* **Task**
Each line of the entries that mentions the string "style" needs to be reported.

* **Supplied data**
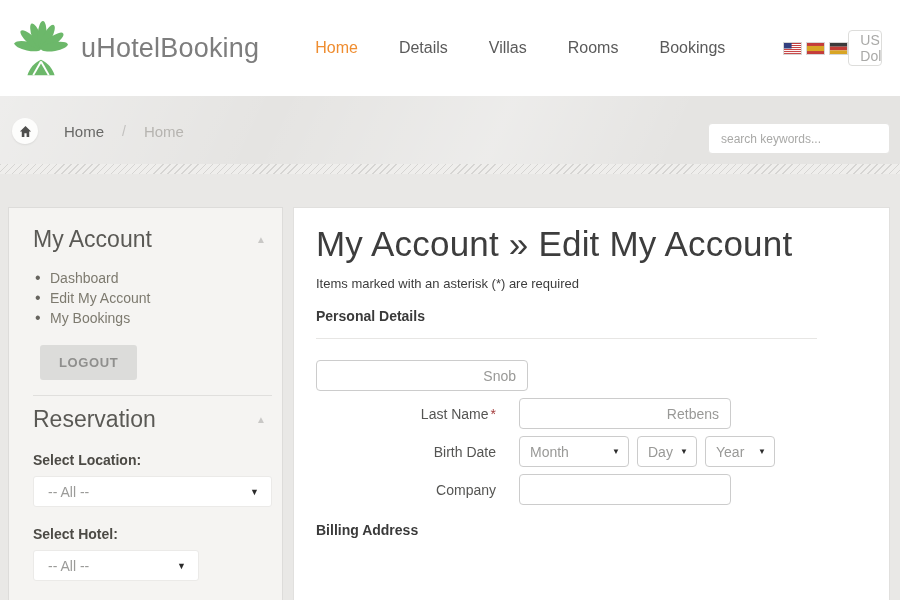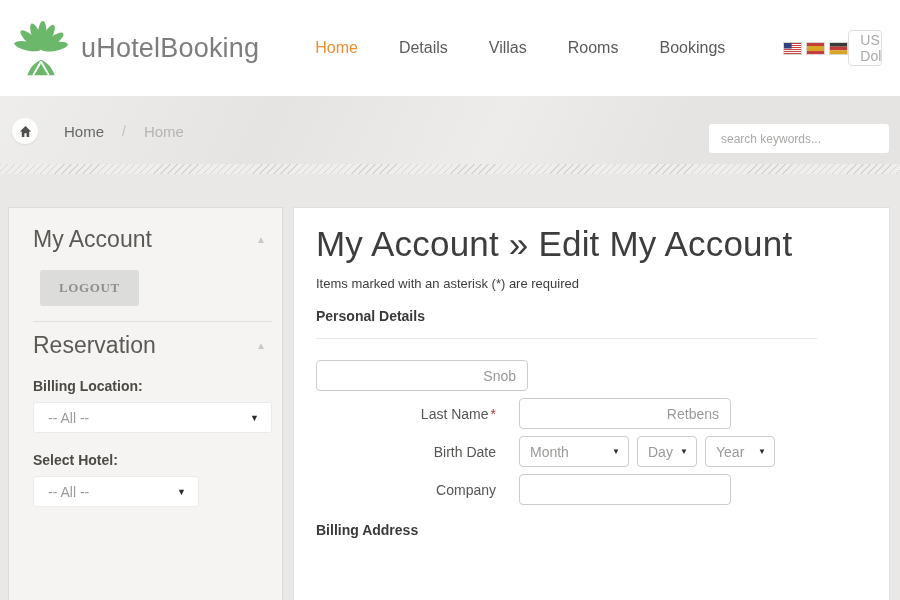--- a/index.html
+++ b/index.html
@@ -75,21 +75,21 @@
   }
   .side-title { position: relative; font-size: 23px; font-weight: 400; color: #5a5955; padding-right: 20px; }
   .side-arrow { position: absolute; right: 6px; top: 8px; font-size: 10px; color: #c9c8c6; cursor: pointer; }
   .side-list { list-style: none; margin-top: 15px; }
   .side-list li { position: relative; padding-left: 17px; line-height: 20px; cursor: pointer; }
   .side-list li::before { content: "•"; position: absolute; left: 2px; color: #66645f; }
   .side-list li span { font-size: 14px; color: #7d7a6f; }
   .logout-btn {
     margin: 17px 0 0 7px; padding: 10px 19px; background: #dcdcda; border: none;
     border-radius: 3px; color: #8f8f8d; font-weight: bold; font-size: 13px;
-    letter-spacing: 0.6px; cursor: pointer; font-family: Liberation Serif, serif;
+    letter-spacing: 0.6px; cursor: pointer; font-family: Liberation Sans, sans-serif;
   }
   .side-divider { border: none; border-top: 1px solid #e0dfdd; margin: 15px 0 10px 0; }
   .side-label { display: block; font-size: 14px; font-weight: bold; color: #4c4a45; margin-top: 19px; }
   .selectbox {
     margin-top: 8px; height: 31px; background: #fff; border: 1px solid #eceb e9;
     border: 1px solid #ebeae8; border-radius: 3px; display: flex; align-items: center;
     padding: 0 12px 0 14px; cursor: pointer;
   }
   .selectbox .sel-text { flex: 1; font-size: 14px; color: #9b9b99; }
   .selectbox .sel-caret { font-size: 9px; color: #2b2b2b; }
@@ -212,27 +212,32 @@
     <span class="crumb-current">Home</span>
   </div>
   <input class="search-input" type="text" placeholder="search keywords..." style="">
 </div>
 
 <aside class="sidebar">
   <h2 class="side-title">
     <span>My Account</span>
     <span class="side-arrow">▲</span>
   </h2>
+  <ul class="side-list">
+    <li><span>Dashboard</span></li>
+    <li><span>Edit My Account</span></li>
+    <li><span>My Bookings</span></li>
+  </ul>
   <button class="logout-btn">LOGOUT</button>
   <hr class="side-divider">
   <h2 class="side-title">
     <span>Reservation</span>
     <span class="side-arrow">▲</span>
   </h2>
-  <label class="side-label">Billing Location:</label>
+  <label class="side-label">Select Location:</label>
   <div class="selectbox">
     <span class="sel-text">-- All --</span>
     <span class="sel-caret">▼</span>
   </div>
   <label class="side-label">Select Hotel:</label>
   <div class="selectbox narrow">
     <span class="sel-text">-- All --</span>
     <span class="sel-caret">▼</span>
   </div>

* **Output below**
   .side-list { list-style: none; margin-top: 15px; }
   <input class="search-input" type="text" placeholder="search keywords..." style="">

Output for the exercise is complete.